Hate and coarse thinking; how the infernal truth of the phrase beat me down that night! I couldn’t remember that I had known this all along, and that it did not really matter in the slightest degree. I had worked it all out long ago in other terms, when I had seen how all parties stood for interests inevitably, and how the purpose in life achieves itself, if it achieves itself at all, as a bye product of the war of individuals and classes. Hadn’t I always known that science and philosophy elaborate themselves in spite of all the passion and narrowness of men, in spite of the vanities and weakness of their servants, in spite of all the heated disorder of contemporary things? Wasn’t it my own phrase to speak of “that greater mind in men, in which we are but moments and transitorily lit cells?” Hadn’t I known that the spirit of man still speaks like a thing that struggles out of mud and slime, and that the mere effort to speak means choking and disaster? Hadn’t I known that we who think without fear and speak without discretion will not come to our own for the next two thousand years?
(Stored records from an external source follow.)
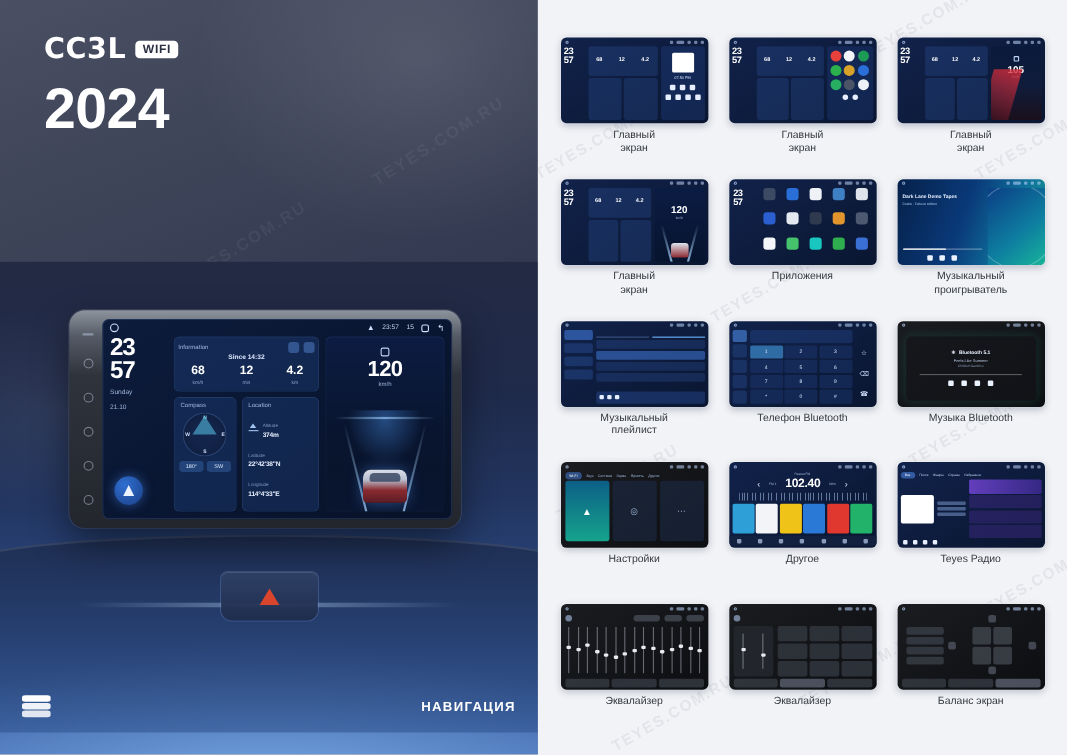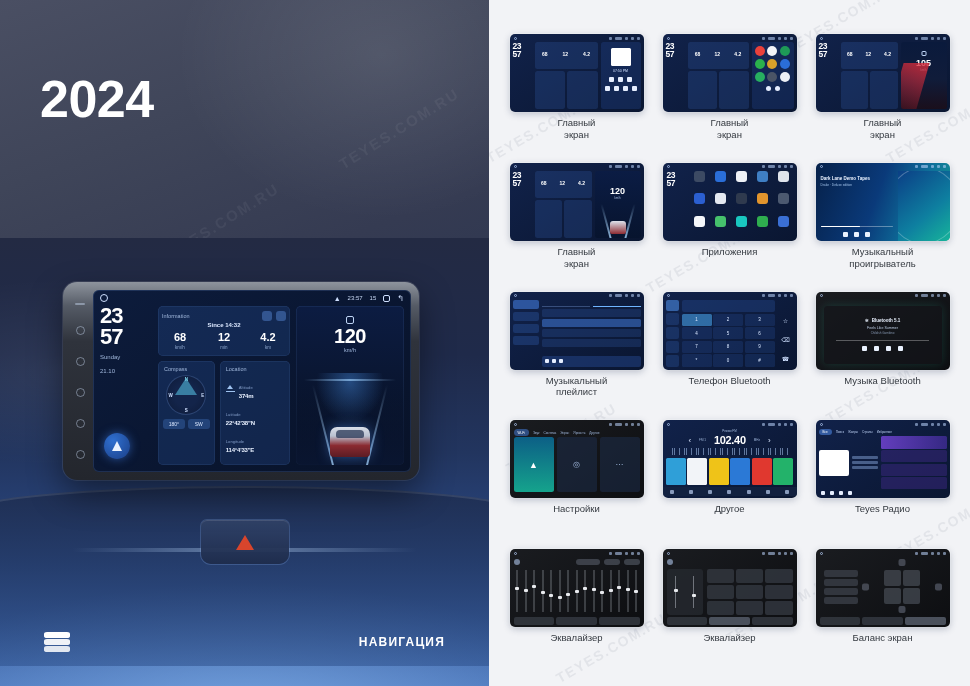--- a/index.html
+++ b/index.html
@@ -521,6 +521,10 @@
   <div class="hero-wm wm-c">TEYES.COM.RU</div>
   <div class="hero-wm wm-d">TEYES.COM.RU</div>
 
+  <div class="logo">
+    <span class="logo-text">CC3L</span>
+    <span class="logo-badge">WIFI</span>
+  </div>
 
   <div class="headline">
     <div class="hl-year">2024</div>

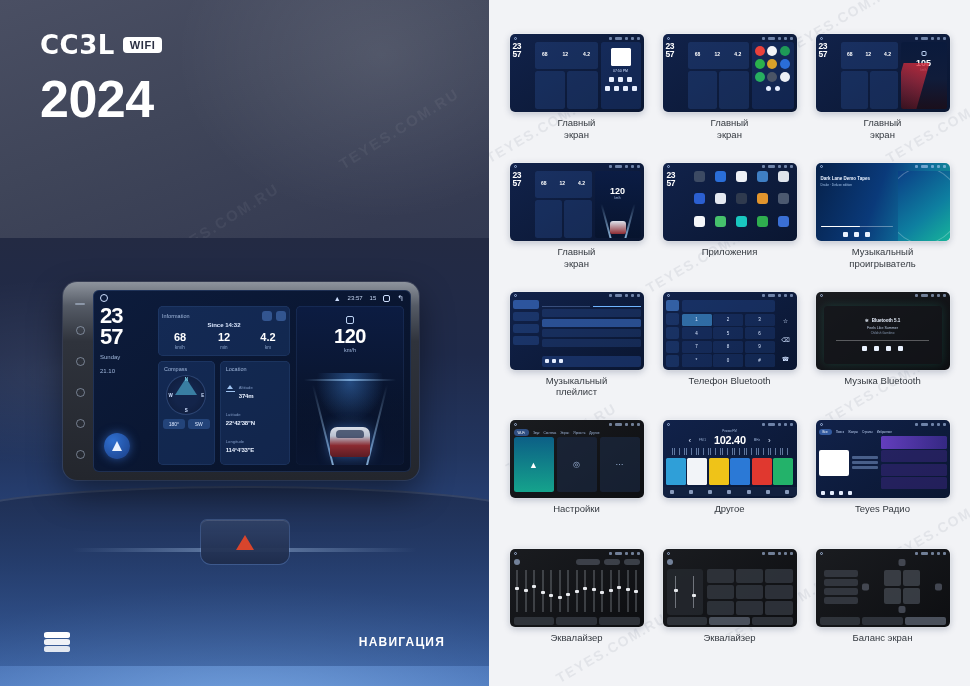--- a/index.html
+++ b/index.html
@@ -264,7 +264,7 @@
   
   .hero-foot {
     position: absolute; left: 0; right: 0; bottom: 34px;
-    display: flex; align-items: center; padding: 0 44px; z-index: 6;
+    display: flex; align-items: center; padding: 0 20px; z-index: 6;
   }
   .layers-icon { width: 26px; height: 20px; position: relative; }
   .layers-icon i {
It was the last was most forgotten of all that faith mislaid. Before mankind, in my vision that night, stretched new centuries of confusion, vast stupid wars, hastily conceived laws, foolish temporary triumphs of order, lapses, set-backs, despairs, catastrophes, new beginnings, a multitudinous wilderness of time, a nigh plotless drama of wrong-headed energies. In order to assuage my parting from Isabel we had set ourselves to imagine great rewards for our separation, great personal rewards; we had promised ourselves success visible and shining in our lives. To console ourselves in our separation we had made out of the Blue Weekly and our young Tory movement preposterously enormous things—as though those poor fertilising touches at the soil were indeed the germinating seeds of the millennium, as though a million lives such as ours had not to contribute before the beginning of the beginning. That poor pretence had failed. That magnificent proposition shrivelled to nothing in the black loneliness of that night.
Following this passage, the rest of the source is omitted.